Изменить размер шрифта - +
Все выходные дело словно бы медленно закипало под крышкой, чтобы взорваться к понедельнику. Два новых трупа, из которых один напрямую связан со смертью супругов Альбин. Предполагаемый убийца, оказавшийся, по мнению Петера и Юара, скорее ключевым свидетелем. Психиатр, уверяющий полицию, будто его пациент никак не мог покончить с собой, притом именно этот врач уже несколько раз ошибся в аналогичных прогнозах. И наконец, два священника, Свен Юнг и Рагнар Винтерман, знавшие Якоба Альбина, как видно, с настолько разных сторон, что оценки и мнения обоих оказались прямо противоположными.

Когда Фредрика и Алекс, уехав из дома четы Юнг в выходные, сравнили сведения, полученные в результате их бесед, то поняли, что Элси оказалась безусловно более разговорчивой, нежели ее супруг. Свен, к примеру, не проронил ни слова о том, что у их сына у самого имелись проблемы с наркотиками и что Каролина Альбин была вместе с ним на протяжении нескольких лет. Позднее в течение дня Алекс позвонил Юнгу и спросил напрямую, почему он утаил от полиции эти сведения. В ответ тот сказал:

– Потому что мне бесконечно стыдно, что я не состоялся как отец. И сейчас мне еще более стыдно, поскольку, промолчав, я втоптал в грязь имя Каролины.

Фредрика сумела выяснить имя их сына и нашла его контактную информацию, но поняла, что особо рассчитывать не на что: парень отправлен на принудительное лечение и в настоящий момент не может быть допрошен на основании закона об охране здоровья наркозависимых. По словам Элси, он находится на лечении в исправительно‑реабилитационном центре около Стокгольма, отказывается сотрудничать с персоналом и утратил контакт с внешним миром. Видимо, его последняя передозировка стала причиной органического поражения мозга, но врачи не были на сто процентов уверены. Поэтому Фредрика сразу же вычеркнула его из списка возможных свидетелей.

Так как Дандерюдская больница была именно той клиникой, в которой Фредрике весной предстояло рожать своего первенца, то, входя туда, она ощутила приятное волнение. Но больничный запах вернул ее на землю. Ну почему во всех медицинских учреждениях так отвратительно пахнет? Словно сама смерть пролезла через вентиляционную систему и дышит оттуда на каждого входящего.

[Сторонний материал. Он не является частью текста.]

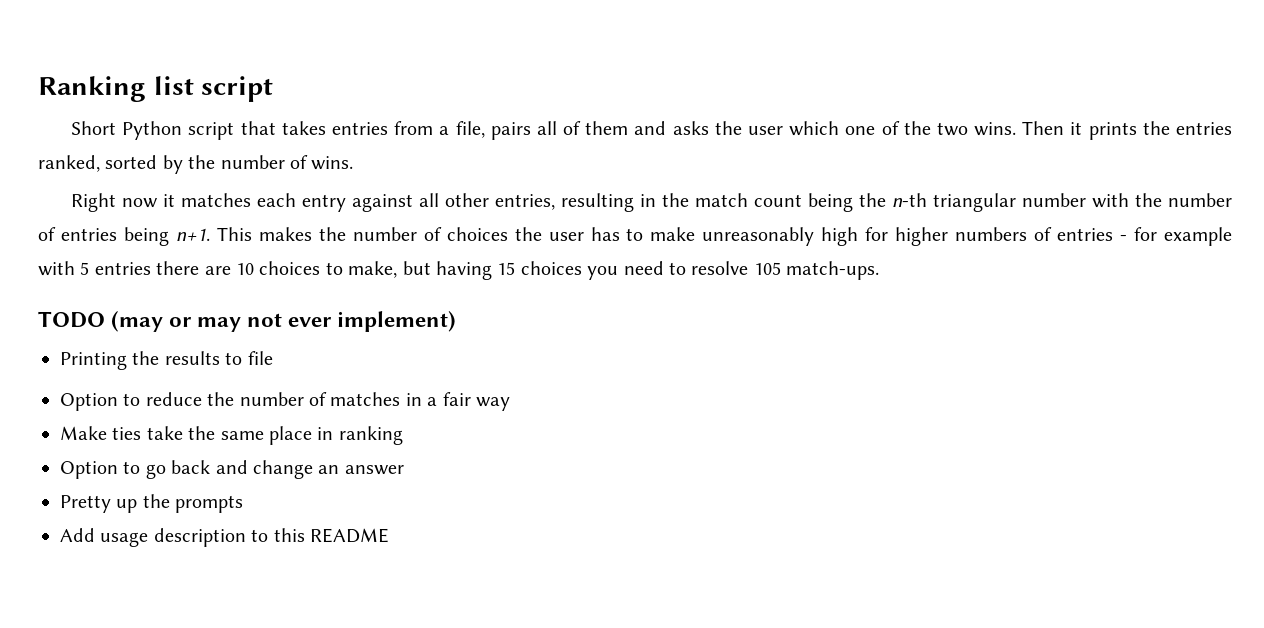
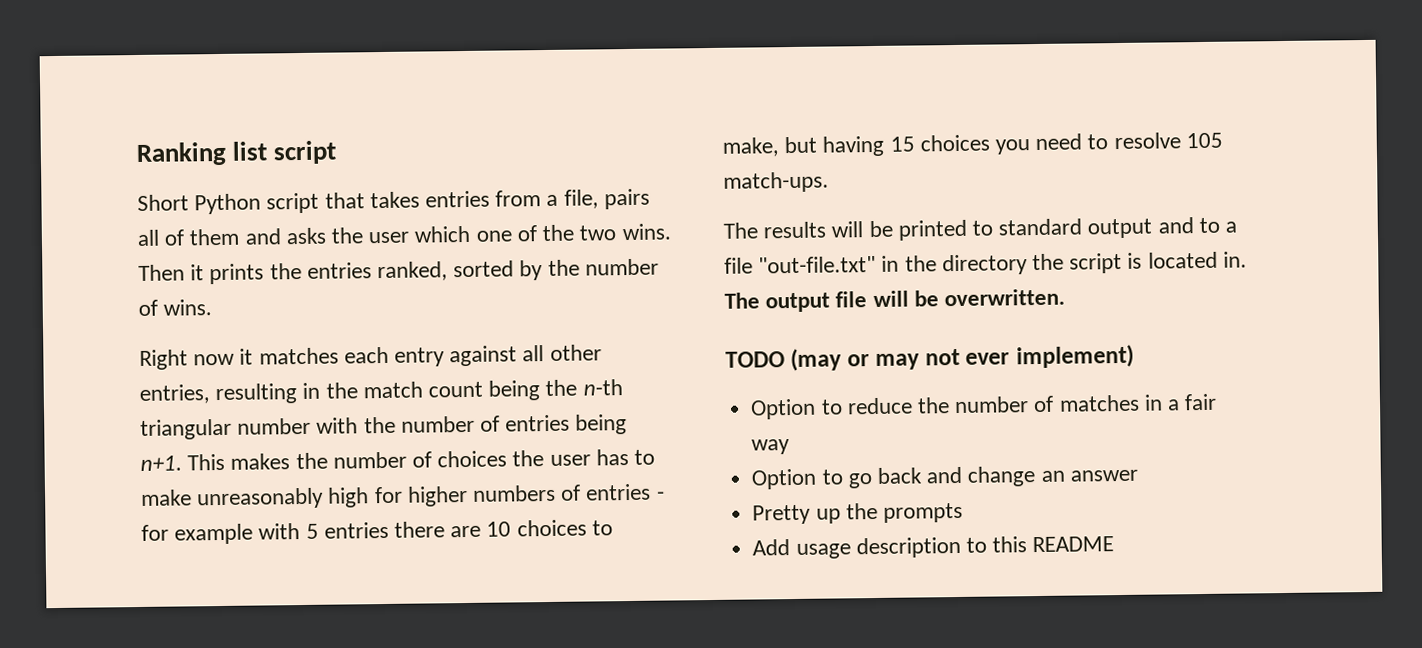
(880, 270) none -> [723,217,1238,241] [724,251,1247,276] [724,288,1066,313] // The results will be printed to standard output and to a file "out-file.txt" in the directory the script is located in. The output file will be overwritten.
[60,351,273,370] // Printing the results to file -> (1134, 356) none
[60,426,403,445] // Make ties take the same place in ranking -> (791, 447) none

Мобильник пискнул в кармане, и Фредрика достала его. Эсэмэска от мамы, передававшей привет от себя и от отца и благодарившей за приятно проведенный вечер со Спенсером.

Смутившись, она снова сунула телефон в карман. Мама ведь совершенно не обязана понимать или принимать стиль жизни дочери. Хотя, конечно, хорошо, что все получилось именно так. После выходных стало как‑то проще и одновременно бесконечно сложнее. Ее родители были не так уж не правы, беспокоясь, как она управится в одиночку, когда ребенок родится. В материальном плане Спенсер, конечно, будет помогать ей, насколько сможет, но что до плана практического и эмоционального, то Фредрика знал: тут ее ждет не одно разочарование. Вить гнездо с мужчиной под шестьдесят, к тому же женатым и никогда до этого не бывавшим отцом, – идея, по‑видимому, и правда не самая блестящая.

Йоран Альгрен, дежуривший, когда поступила Каролина Альбин, с которым Фредрика ранее разговаривала по телефону, принял ее у себя в кабинете. «Симпатичный какой», – отметила про себя Фредрика и поймала себя на том, что улыбнулась немного шире, чем обычно. Более того, он так же тепло улыбнулся в ответ, окинув ее сверху вниз проницательным взглядом серых, как гранит, глаз. Ему было явно за пятьдесят, но не больше пятидесяти пяти.

– Каролина Альбин, – произнесла она, пытаясь придать голосу деловитую интонацию, чтобы загладить свое невольное кокетство. – Вы были на месте, когда ее доставили на «скорой».

Врач кивнул:

– Конечно. Но, боюсь, не смогу сообщить вам больше того, что уже сообщил вам, когда мы разговаривали.

– Появились новые детали, усложняющие ситуацию, – объяснила Фредрика, сдвинув брови.